Les prochaines échéances électorales en ligne de mire, le ministre de l’Intérieur veut ratisser le plus large possible pour Emmanuel Macron. Quitte à brouter sur les prairies de l’extrême droite et ainsi crisper son propre camp.

Un trublion nommé Darmanin. Le ministre de l’Intérieur au cœur de l’actualité à la fois en raison de l’importance stratégique de son département ministériel et pour ses prises de position, agace. Et pas seulement les opposants au chef de l’État. Les critiques à l’encontre de monsieur sécurité du gouvernement viennent ces derniers temps de son propre camp. L’intéressé y est perçu comme un élément perturbateur susceptible de mettre à mal les ambitions de la majorité.

La polémique de trop ?

Ce n’est pas l’origine des tensions entre Gérald Darmanin et nombre de ses collègues de la majorité, mais elle constitue à n’en point douter un épisode important. Un épisode de trop même selon de nombreuses voix critiques. Il s’agit de la polémique née de la participation du locataire de la Place Beauvau à la manifestation policière du 19 mai dernier devant l’Assemblée nationale. Une manifestation qui prend la justice accusée de faillir à la protection des forces de l’ordre pour cible et à laquelle le ministre de l’Intérieur prend part. Le tableau a de quoi indigner plus d’un dont Audrey Pulvar qui y a vu une « image glaçante ». D’autant que l’extrême droite y était également fortement représentée.

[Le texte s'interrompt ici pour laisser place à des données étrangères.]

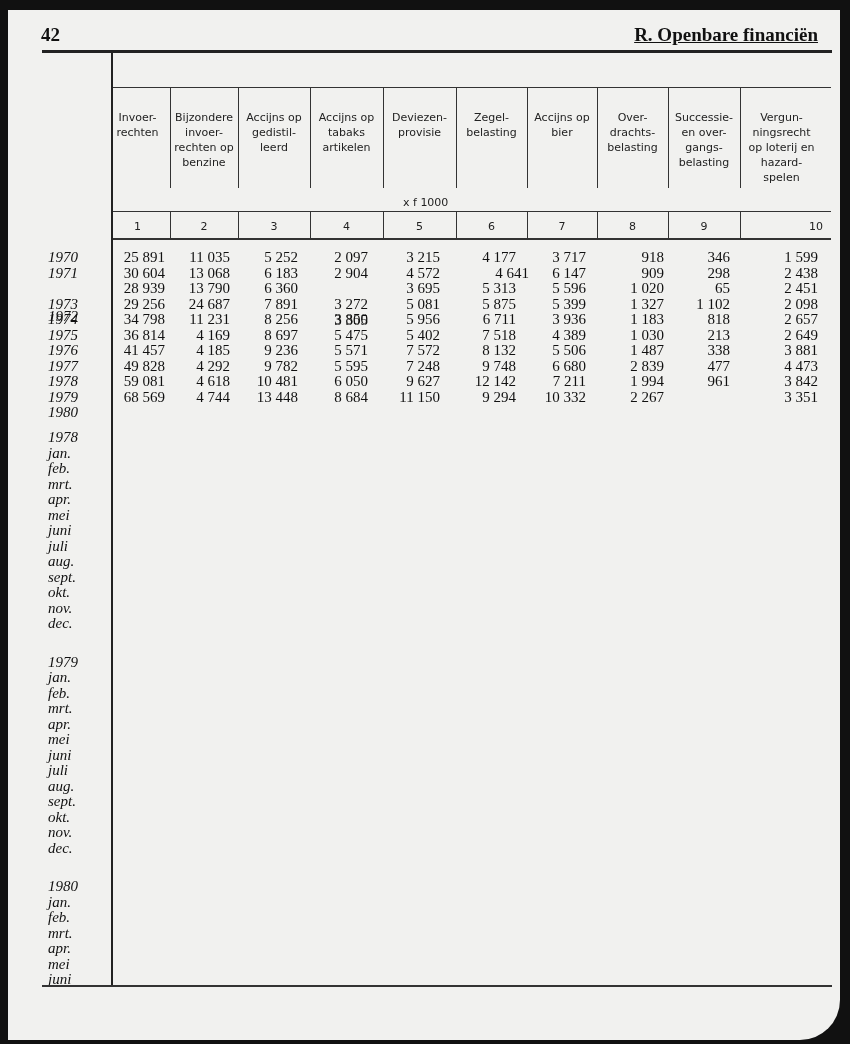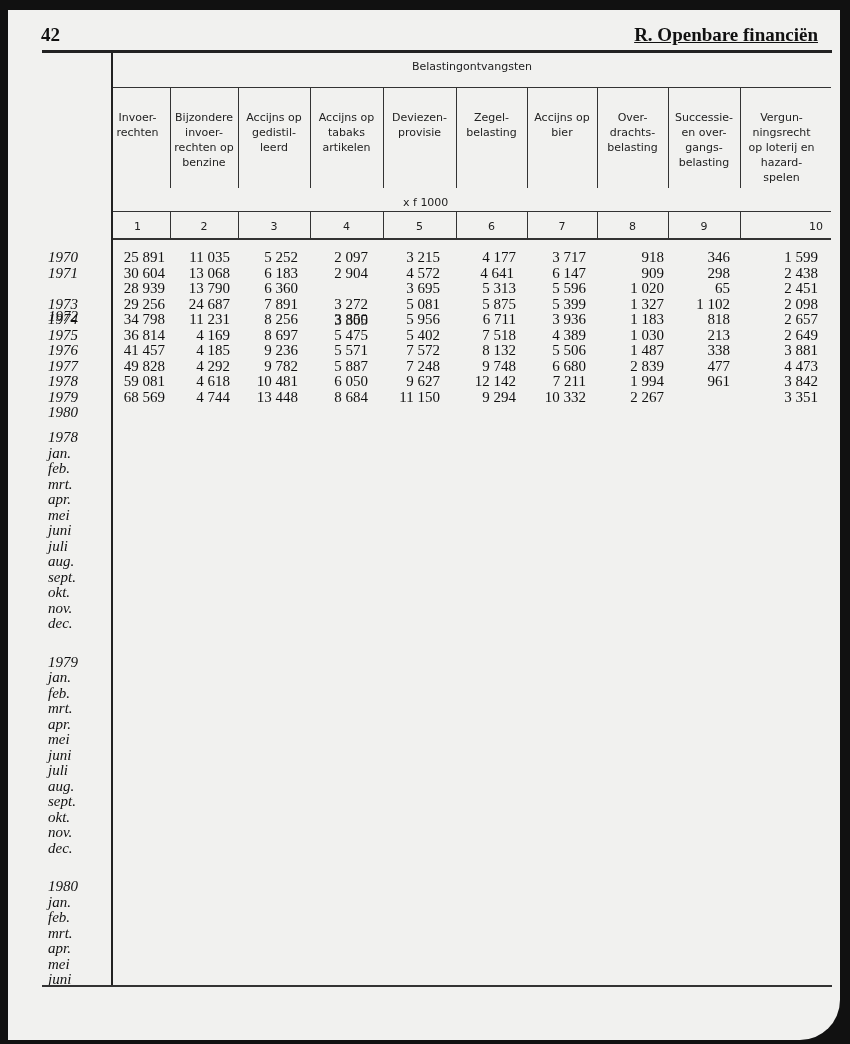"Belastingontvangsten" div.grouphdr { html: <div>Belastingontvangsten</div> -> none }
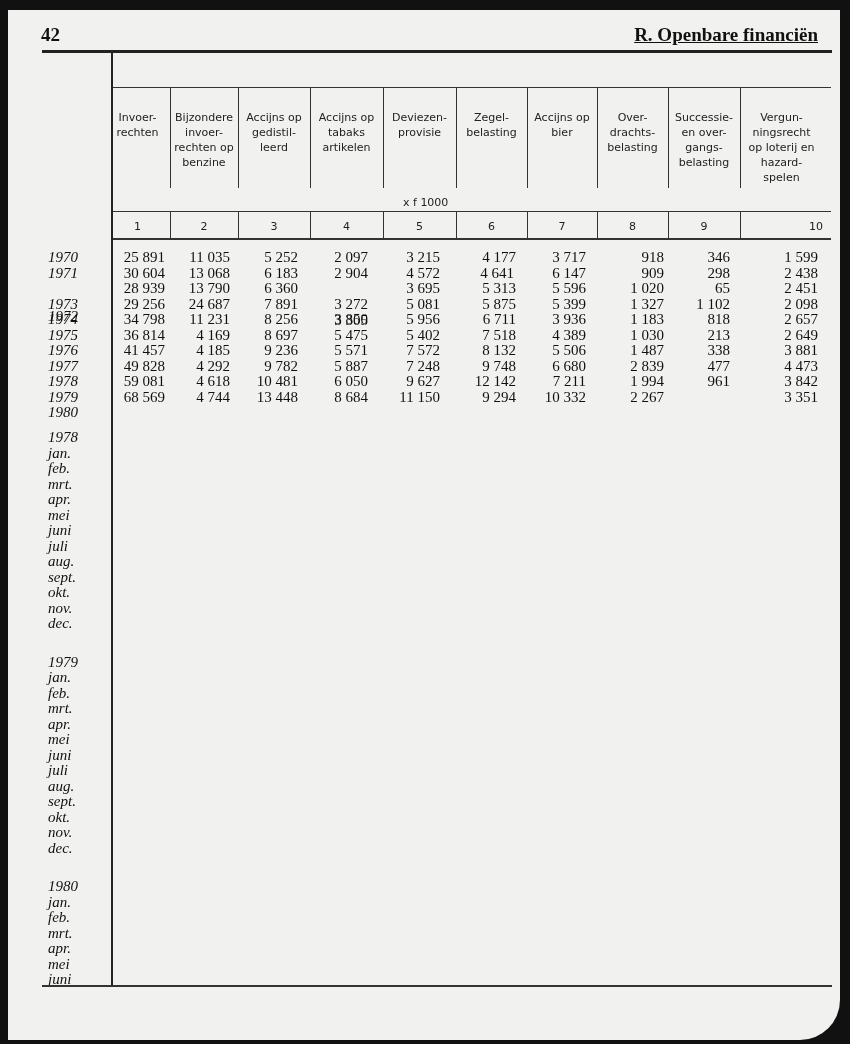"4 641" div.cell { left: 436px -> 451px }
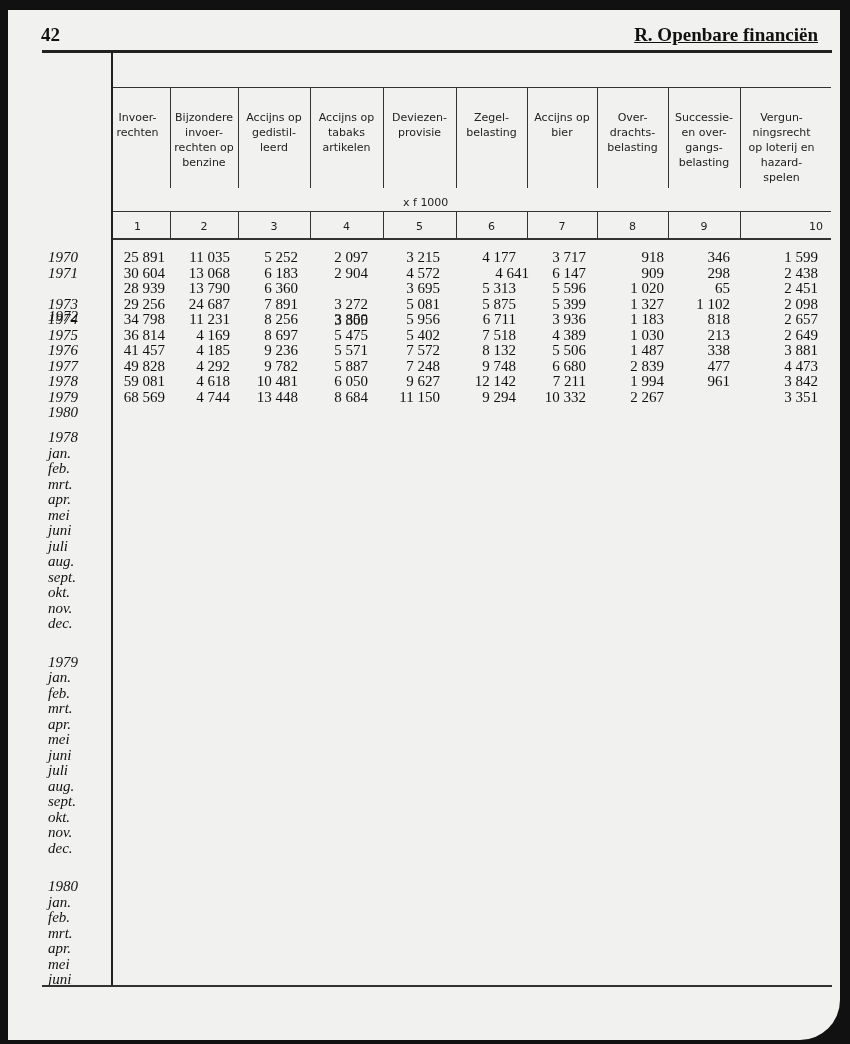"5 887" div.cell { text: 5 887 -> 5 595 }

Dans la foulée, le premier flic du pays annonce une plainte contre la candidate du PS aux régionales en Île-de-France accusée de calomnier la police. Dans le rang de la majorité présidentielle, l’initiative est passablement accueillie. Elle suscite même de la colère chez certains.

Erreur tactique

Beaucoup voient à travers cette menace de plainte à laquelle le camp Pulvar a également répondu par une plainte en diffamation, une erreur tactique de la part de Gérald Darmanin. Car font-ils remarquer, cela a le don de rassembler la gauche jusqu’ici amorphe, contre l’exécutif. Dans un contexte de pré-campagne présidentielle, ce n’est pas de bon augure pour la majorité. D’autant que même s’il s’emploie surtout à détricoter la droite à son profit, Emmanuel Macron pourrait avoir une nouvelle fois besoin de la gauche pour battre Marine Le Pen et ainsi rempiler à l’Élysée. D’autres estiment par ailleurs que la plainte de Darmanin n’avait pas lieu d’être. À preuve, nombre de ses collègues se sont depuis désolidarisés de sa décision de participer à la marche policière. D’où le rétropédalage de mardi dernier ? Le ministre de l’Intérieur a en effet décidé de jouer l’apaisement avec Audrey Pulvar à travers une prochaine rencontre.